Uma funcionária da Câmara Municipal de Ovar é suspeita de ter desviado, pelo menos, 75 mil euros do município, ao longo dos últimos quatro anos. Na sequência de um inquérito interno instaurado pelo presidente da autarquia, Salvador Malheiro (vice-presidente do PSD) — e já depois de uma auditoria da Inspeção Geral de Finanças ter detetado irregularidades nas contas do município –, a coordenadora do serviço administrativo e de atendimento foi alvo de um processo disciplinar que ainda está a decorrer. A Polícia Judiciária também está a acompanhar o caso.

A Câmara Municipal de Ovar confirma o caso. Em resposta ao Observador, a autarquia refere que “foi instaurado e correu termos na Câmara Municipal um processo de inquérito relativo a emissão de notas de crédito, cujo relatório final foi acolhido, dando origem à instauração de um processo disciplinar, que se encontra a correr os seus trâmites legais”.

Nesse esquema de atribuição de notas de crédito, a funcionária registava como recebidas verbas que, na verdade, não chegavam a ser depositadas na conta da autarquia. Os empreiteiros pagariam em dinheiro as licenças necessárias para trabalhos de construção ou de obras de requalificação e recebiam em troca uma nota de crédito, oficializando, em termos contabilísticos, o pagamento da licença. Pelo caminho, o dinheiro era desviado.

A operação estaria de tal forma oleada que os empreiteiros chegavam à Câmara Municipal, não tiravam senha para serem atendidos e pediam para falar especificamente com a funcionária sobre os respetivos processos, uma situação que poderia também configurar um crime de tráfico de influências.

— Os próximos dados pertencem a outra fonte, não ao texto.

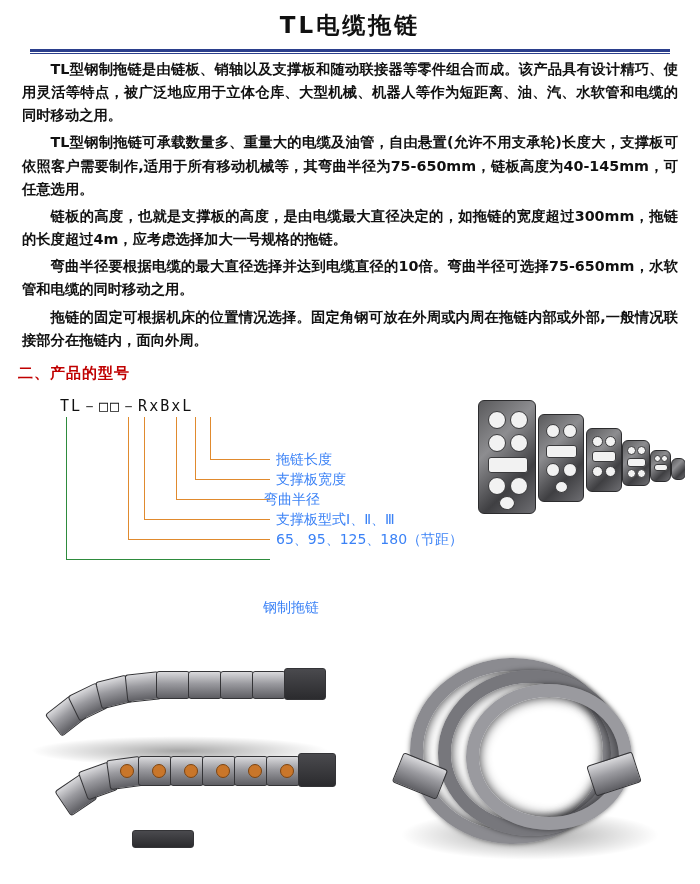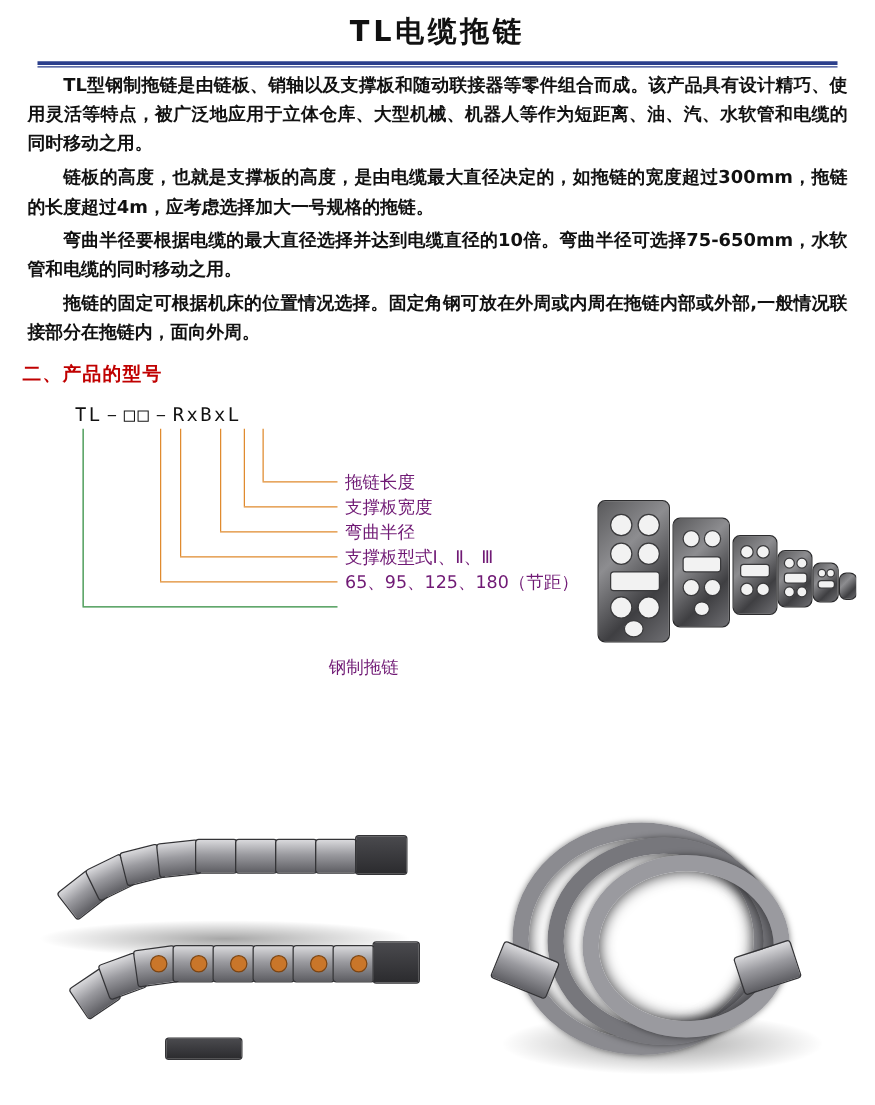--- a/index.html
+++ b/index.html
@@ -179,6 +179,7 @@
 
   <div class="body-text">
     <p>TL型钢制拖链是由链板、销轴以及支撑板和随动联接器等零件组合而成。该产品具有设计精巧、使用灵活等特点，被广泛地应用于立体仓库、大型机械、机器人等作为短距离、油、汽、水软管和电缆的同时移动之用。</p>
+    <p>TL型钢制拖链可承载数量多、重量大的电缆及油管，自由悬置(允许不用支承轮)长度大，支撑板可依照客户需要制作,适用于所有移动机械等，其弯曲半径为75-650mm，链板高度为40-145mm，可任意选用。</p>
     <p>链板的高度，也就是支撑板的高度，是由电缆最大直径决定的，如拖链的宽度超过300mm，拖链的长度超过4m，应考虑选择加大一号规格的拖链。</p>
     <p>弯曲半径要根据电缆的最大直径选择并达到电缆直径的10倍。弯曲半径可选择75-650mm，水软管和电缆的同时移动之用。</p>
     <p>拖链的固定可根据机床的位置情况选择。固定角钢可放在外周或内周在拖链内部或外部,一般情况联接部分在拖链内，面向外周。</p>

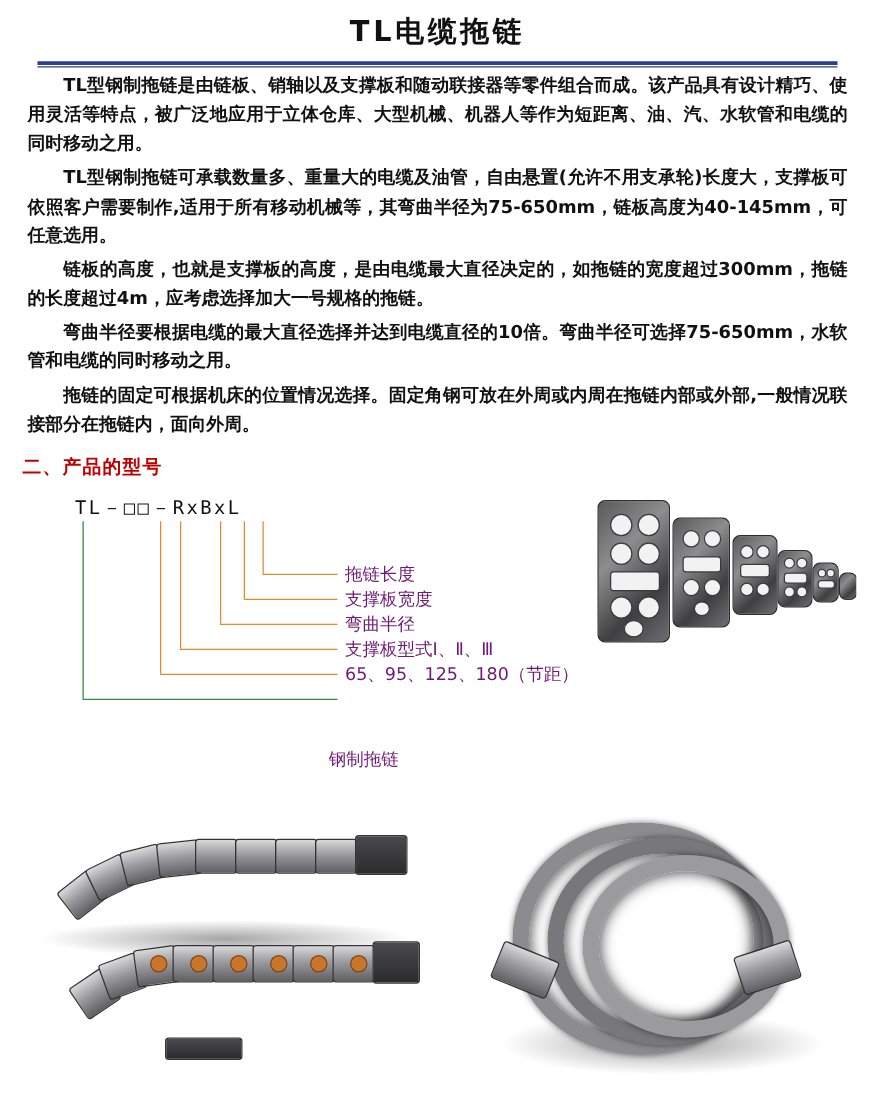--- a/index.html
+++ b/index.html
@@ -99,7 +99,7 @@
   .legend-item {
     position: absolute;
     font-size: 14px;
-    color: #701a75;
+    color: #3b82f6;
     white-space: nowrap;
   }
 

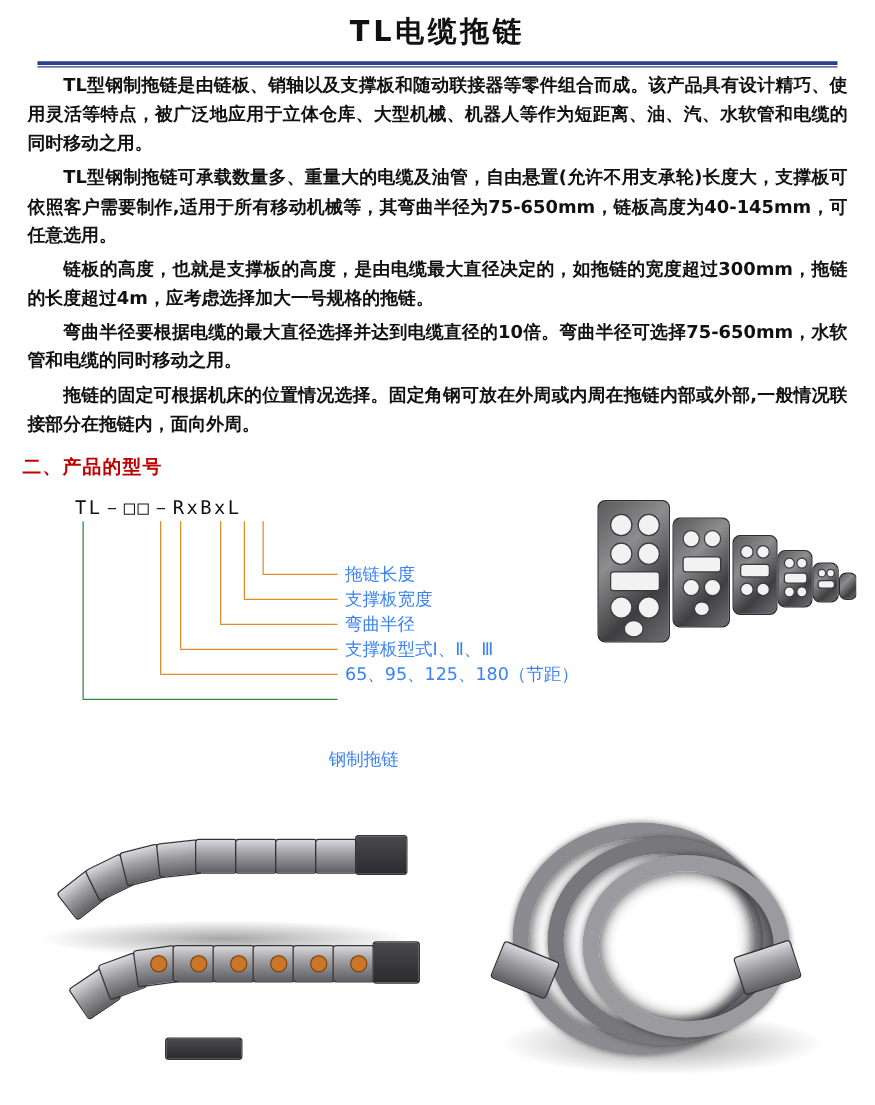--- a/index.html
+++ b/index.html
@@ -211,7 +211,7 @@
 
     <div class="legend-item" style="left:276px; top:64px;">拖链长度</div>
     <div class="legend-item" style="left:276px; top:84px;">支撑板宽度</div>
-    <div class="legend-item" style="left:276px; top:104px;">弯曲半径</div>
+    <div class="legend-item" style="left:264px; top:104px;">弯曲半径</div>
     <div class="legend-item" style="left:276px; top:124px;">支撑板型式Ⅰ、Ⅱ、Ⅲ</div>
     <div class="legend-item" style="left:276px; top:144px;">65、95、125、180（节距）</div>
     <div class="legend-item" style="left:263px; top:164px;margin-top:48px;">钢制拖链</div>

Na resposta que enviou ao Observador, o município diz que, “em cumprimento da lei, foram adotados os procedimentos internos adequados e os factos foram também participados ao Ministério Público, para investigação e atuação tida por conveniente”. Não foram avançados mais pormenores, com a justificação de que o processo está em segredo de justiça.

As primeiras suspeitas surgiram durante uma auditoria às contas do município feita pela Inspeção Geral de Finanças (IGF). Durante cerca de cinco meses, inspetores da IGF varreram os dossiers financeiros de 2014 em frente. Apesar de a autarquia ainda não ter sido oficialmente informada do resultado desse trabalho, foi sugerido que estavam em falta cerca de 75 mil euros e que não tinha sido encontrada justificação para esse buraco nas contas.

É com essa informação que o presidente da Câmara de Ovar decidiu abrir um inquérito interno que levou à instauração, já este ano, de um processo disciplinar contra a coordenadora dos serviços adminstrativos e de atendimento da autarquia, com mais de 20 anos de serviço na Câmara de Ovar. A funcionária — atualmente de baixa médica — passou a desempenhar novas funções, de acordo com fonte do executivo camarário, numa espécie de medida preventiva, mas não foi ainda alvo de qualquer consequência disciplinar.

Em poucos meses, este é o segundo caso que leva o Ministério Público a investigar a situação na autarquia liderada pelo vice-presidente do PSD. Há cerca de dois meses, o Observador deu conta de uma investigação judicial a um negócio de adjudicação de obras para a instalação de relvados sintéticos em oito relvados de freguesias daquele concelho. Nesse caso, aparentemente investigado de forma autónoma, eram visados Salvador Malheiro, presidente da câmara e diretor de campanha de Rio, Henrique Araújo, adjunto do presidente e homem de terreno na campanha, e Pedro Coelho, dono da Safina (empresa a que foram atribuídas as obras de instalação dos relvados) e vereador com o pelouro das Obras Municipais.